#### Stored data:
::::

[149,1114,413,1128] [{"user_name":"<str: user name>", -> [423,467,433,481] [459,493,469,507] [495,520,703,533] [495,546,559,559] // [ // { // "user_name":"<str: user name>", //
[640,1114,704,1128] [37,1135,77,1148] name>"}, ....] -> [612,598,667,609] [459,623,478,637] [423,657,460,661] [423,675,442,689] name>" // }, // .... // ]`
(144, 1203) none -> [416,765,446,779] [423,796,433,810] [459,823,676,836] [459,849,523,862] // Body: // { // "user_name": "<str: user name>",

::::

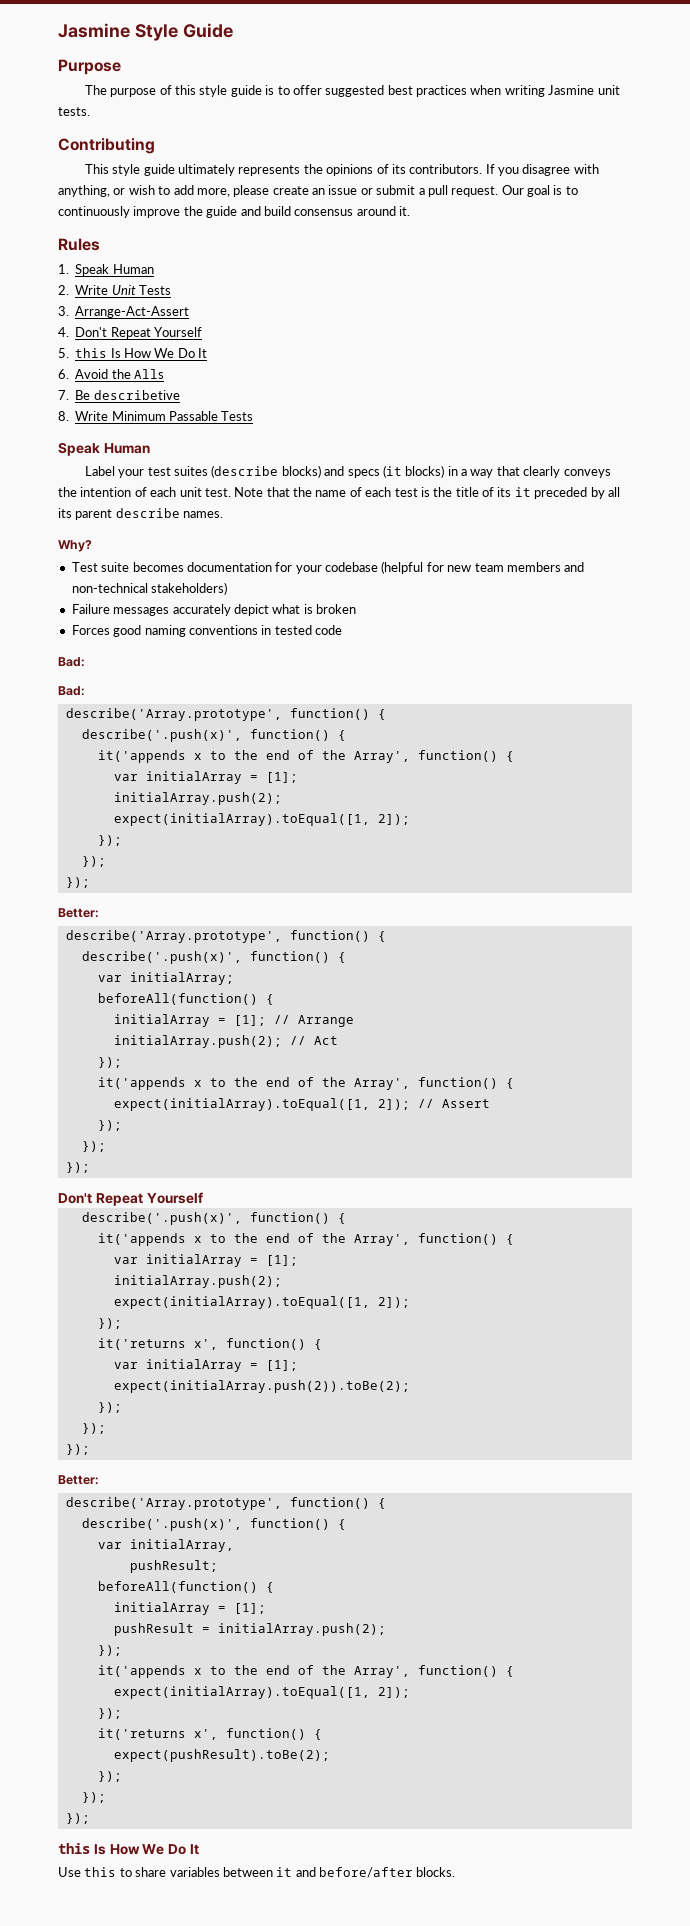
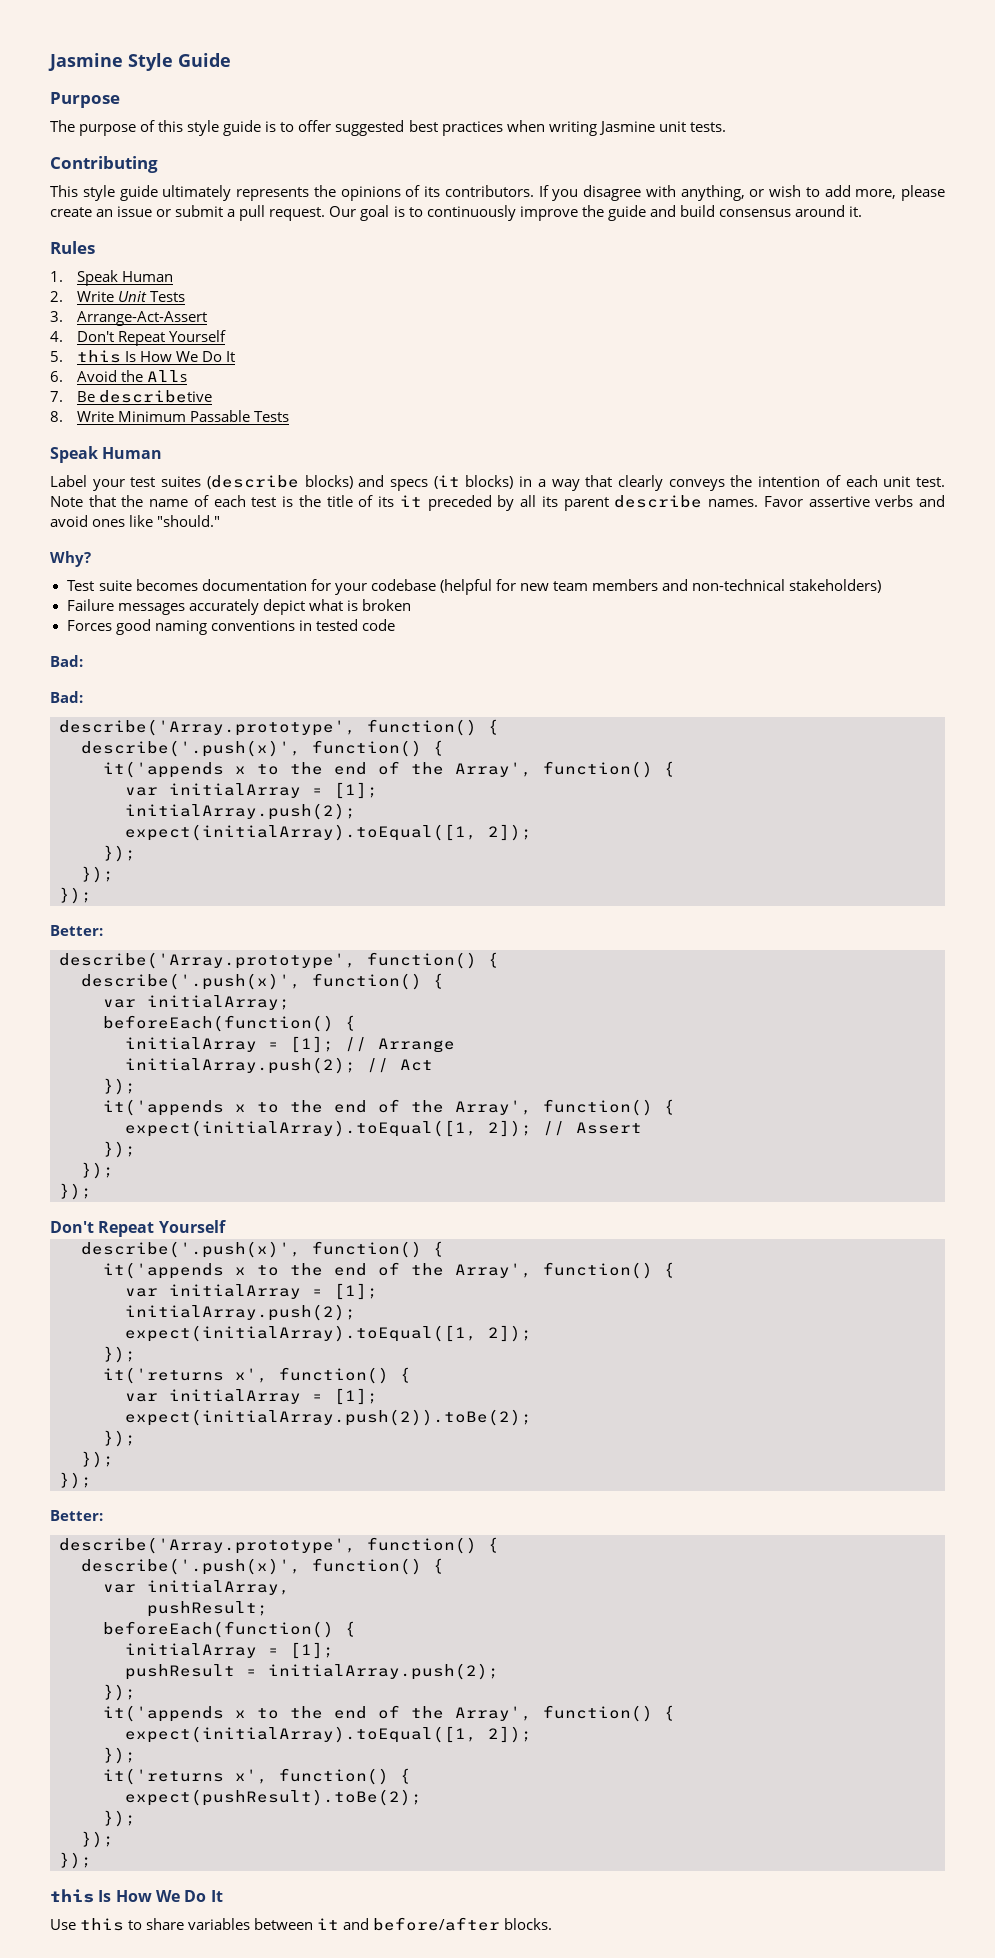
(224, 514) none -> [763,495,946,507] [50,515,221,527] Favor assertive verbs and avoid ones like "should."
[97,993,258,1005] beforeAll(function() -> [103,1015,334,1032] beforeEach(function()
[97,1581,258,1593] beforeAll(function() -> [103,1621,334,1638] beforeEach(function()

::::

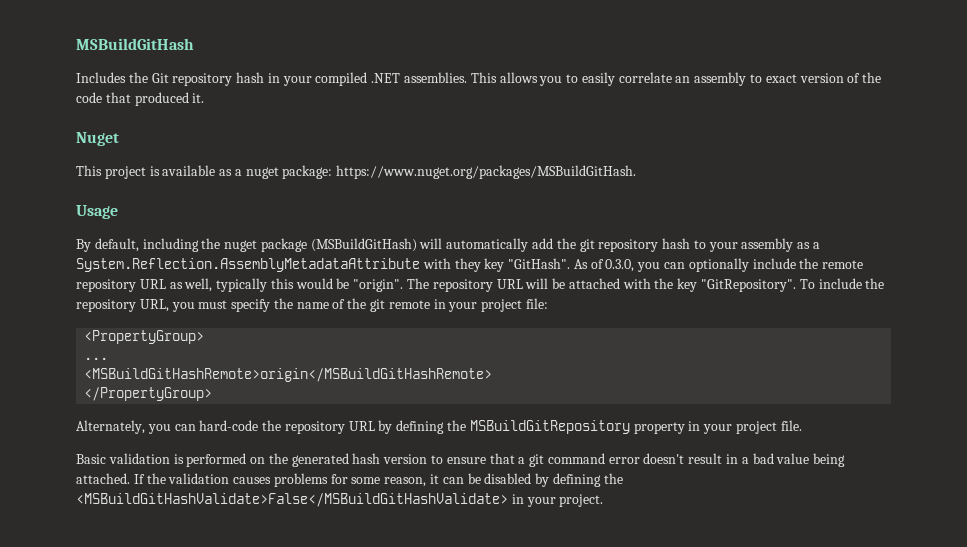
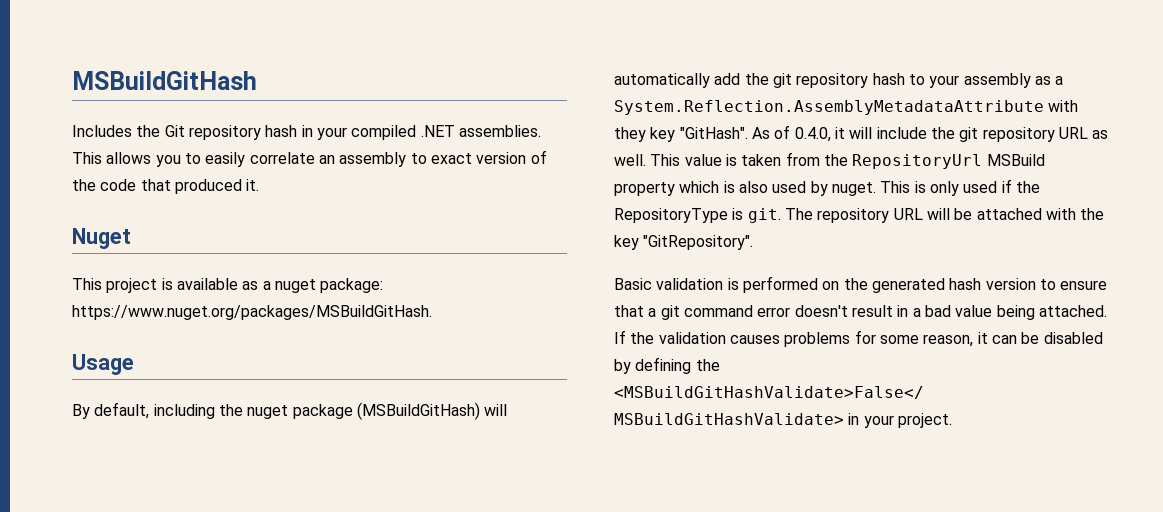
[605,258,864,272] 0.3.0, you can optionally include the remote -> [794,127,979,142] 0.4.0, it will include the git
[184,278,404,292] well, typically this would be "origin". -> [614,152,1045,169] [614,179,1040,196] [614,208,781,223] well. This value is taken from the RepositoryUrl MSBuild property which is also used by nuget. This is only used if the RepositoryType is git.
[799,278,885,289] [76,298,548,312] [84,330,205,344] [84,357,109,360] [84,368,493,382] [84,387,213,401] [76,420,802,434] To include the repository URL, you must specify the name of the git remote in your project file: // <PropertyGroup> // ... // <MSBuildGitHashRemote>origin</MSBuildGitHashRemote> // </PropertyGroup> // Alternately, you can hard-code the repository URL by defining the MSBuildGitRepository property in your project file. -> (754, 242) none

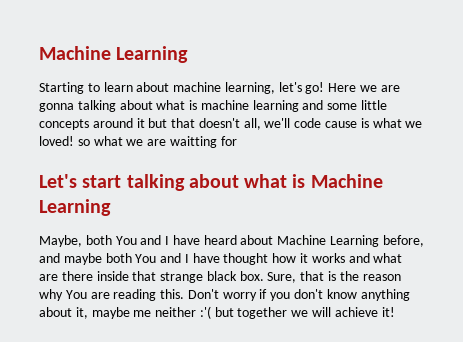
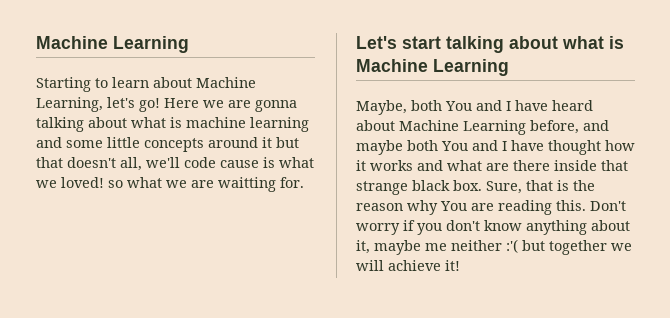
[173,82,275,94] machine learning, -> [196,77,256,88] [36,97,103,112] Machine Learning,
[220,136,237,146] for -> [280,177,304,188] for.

::::

#### Task details:
Copy the lines of the data above exactly as written, beginning with the line containing "-> [612,598,667,609] [459,623,478,637]" and ending with the line containing "(144, 1203) none", and leave out all other lines.

#### Reply:
[640,1114,704,1128] [37,1135,77,1148] name>"}, ....] -> [612,598,667,609] [459,623,478,637] [423,657,460,661] [423,675,442,689] name>" // }, // .... // ]`
(144, 1203) none -> [416,765,446,779] [423,796,433,810] [459,823,676,836] [459,849,523,862] // Body: // { // "user_name": "<str: user name>",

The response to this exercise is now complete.